** Dataset entries follows **
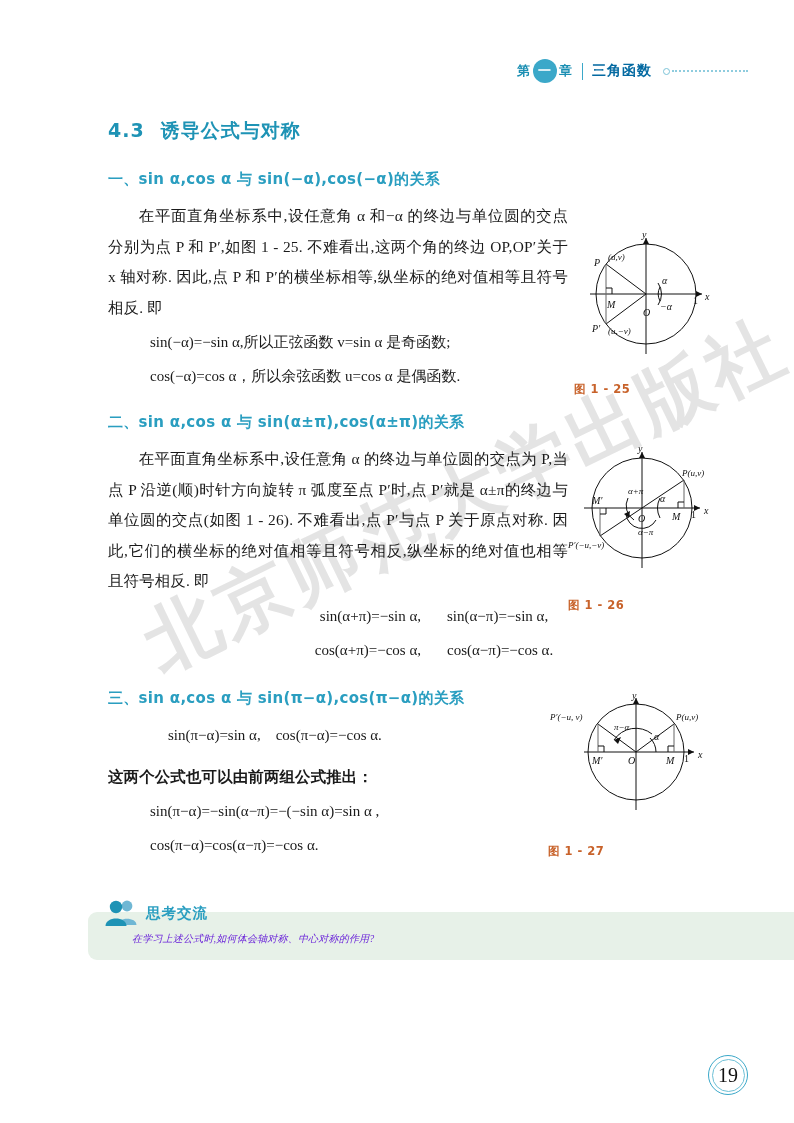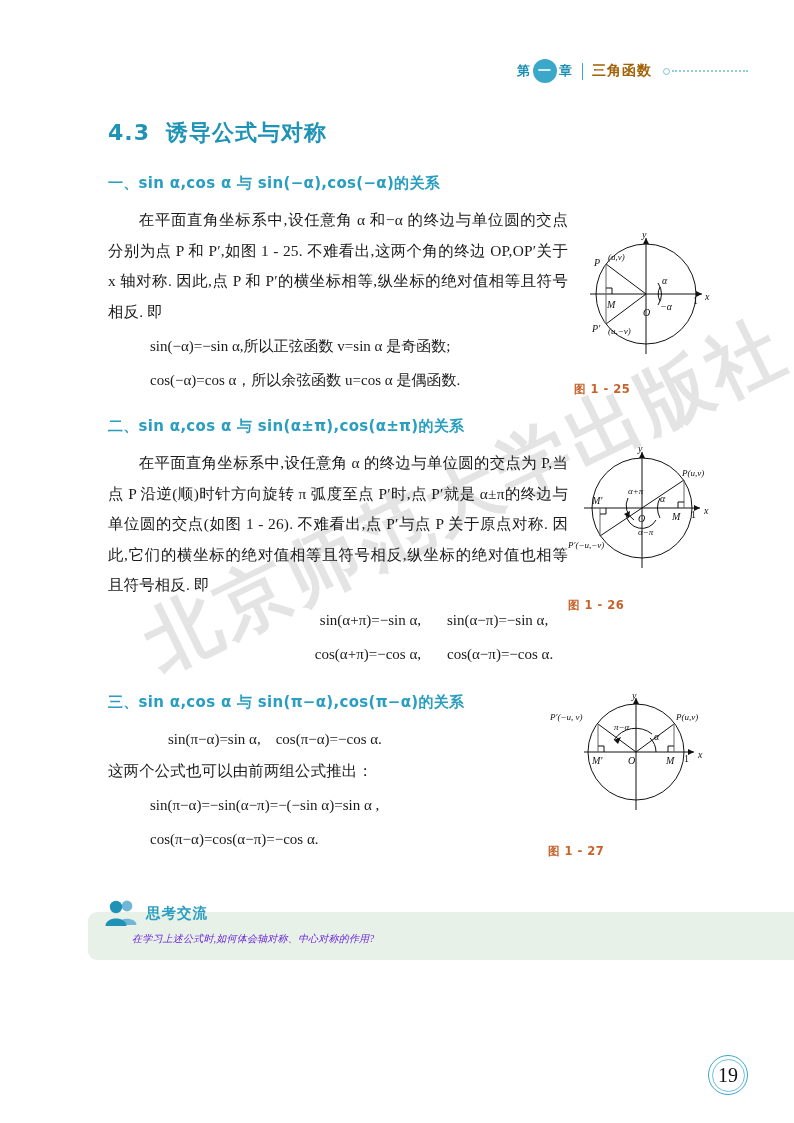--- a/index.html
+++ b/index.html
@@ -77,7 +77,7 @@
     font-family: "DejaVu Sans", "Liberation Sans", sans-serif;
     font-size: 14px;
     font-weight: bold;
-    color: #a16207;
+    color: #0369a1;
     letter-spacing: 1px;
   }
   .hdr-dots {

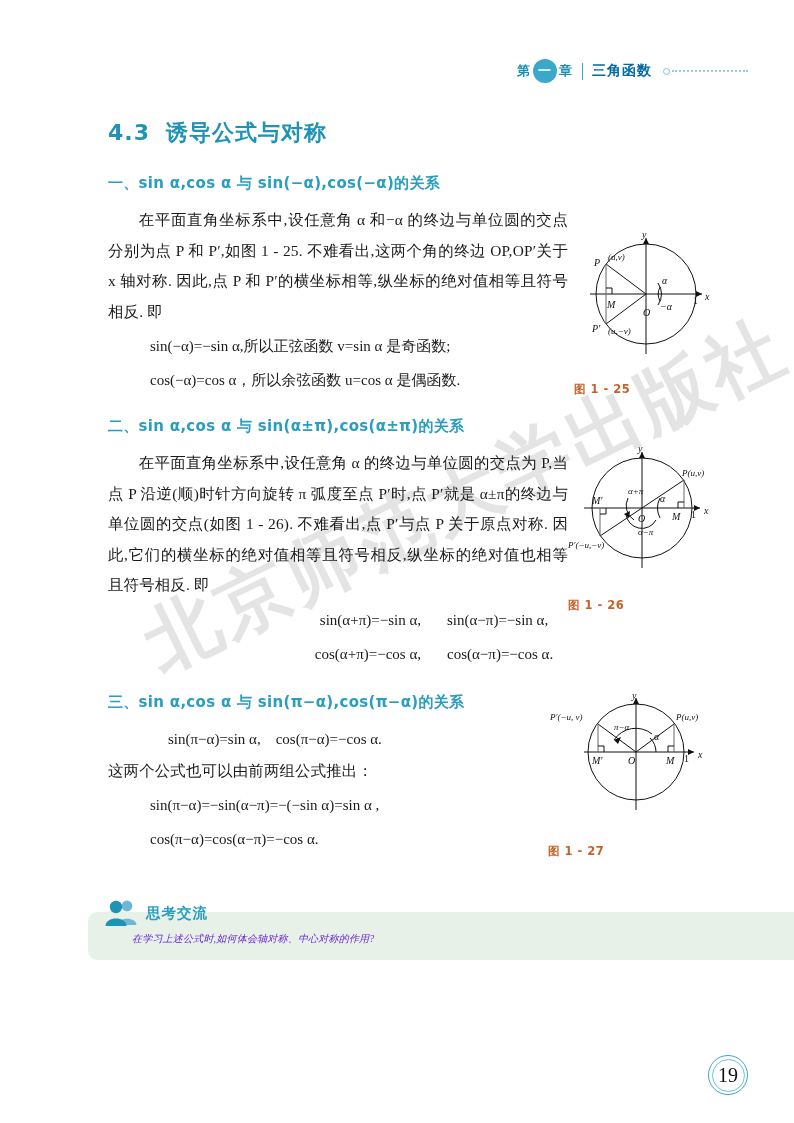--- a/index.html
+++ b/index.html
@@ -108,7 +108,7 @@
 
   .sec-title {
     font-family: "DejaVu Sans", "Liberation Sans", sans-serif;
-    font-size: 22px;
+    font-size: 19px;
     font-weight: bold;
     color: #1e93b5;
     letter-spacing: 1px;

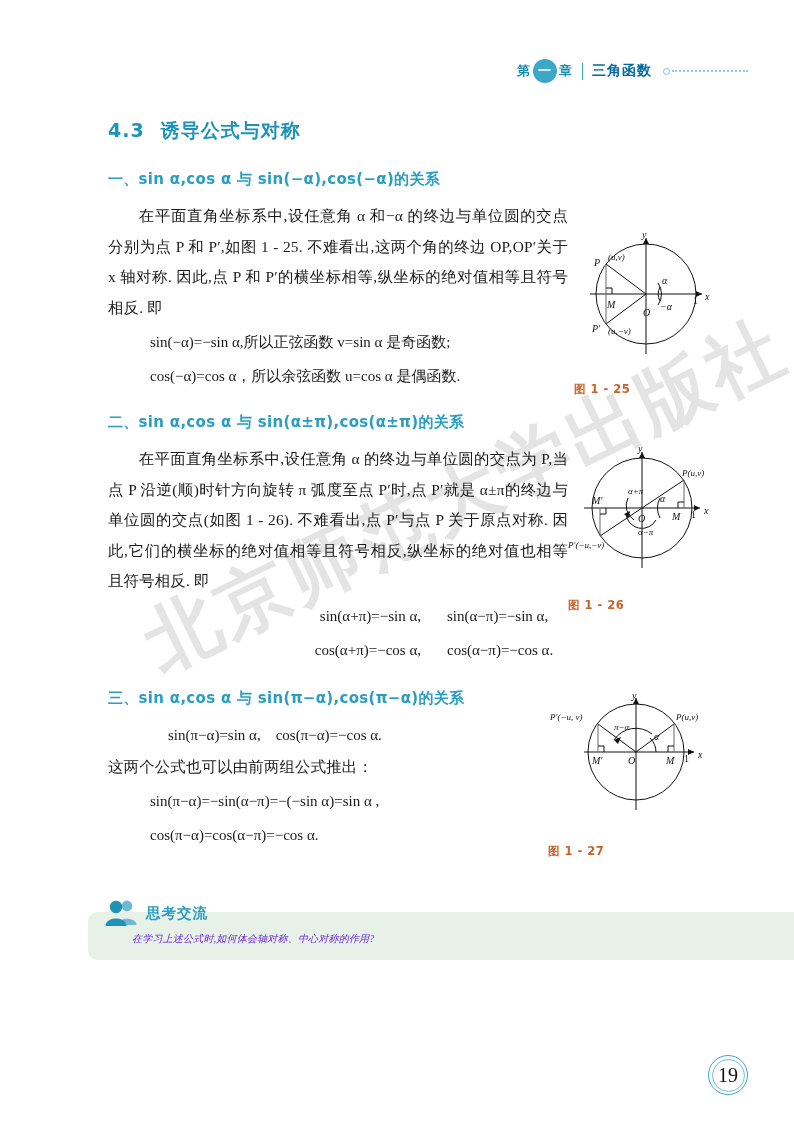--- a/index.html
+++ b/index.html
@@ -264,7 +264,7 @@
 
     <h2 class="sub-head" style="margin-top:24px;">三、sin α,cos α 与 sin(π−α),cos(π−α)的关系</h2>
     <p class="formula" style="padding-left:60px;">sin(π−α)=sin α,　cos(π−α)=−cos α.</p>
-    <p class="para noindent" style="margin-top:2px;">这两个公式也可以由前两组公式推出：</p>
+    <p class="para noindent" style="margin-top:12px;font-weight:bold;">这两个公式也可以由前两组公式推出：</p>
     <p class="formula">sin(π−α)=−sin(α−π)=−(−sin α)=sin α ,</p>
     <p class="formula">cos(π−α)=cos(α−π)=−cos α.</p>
** End of Dataset entries **
-- Exercise instructions --
Where a line of the data contains "color", copy that line.

-- Problem solution --
-    color: #a16207;
+    color: #0369a1;
     color: #1e93b5;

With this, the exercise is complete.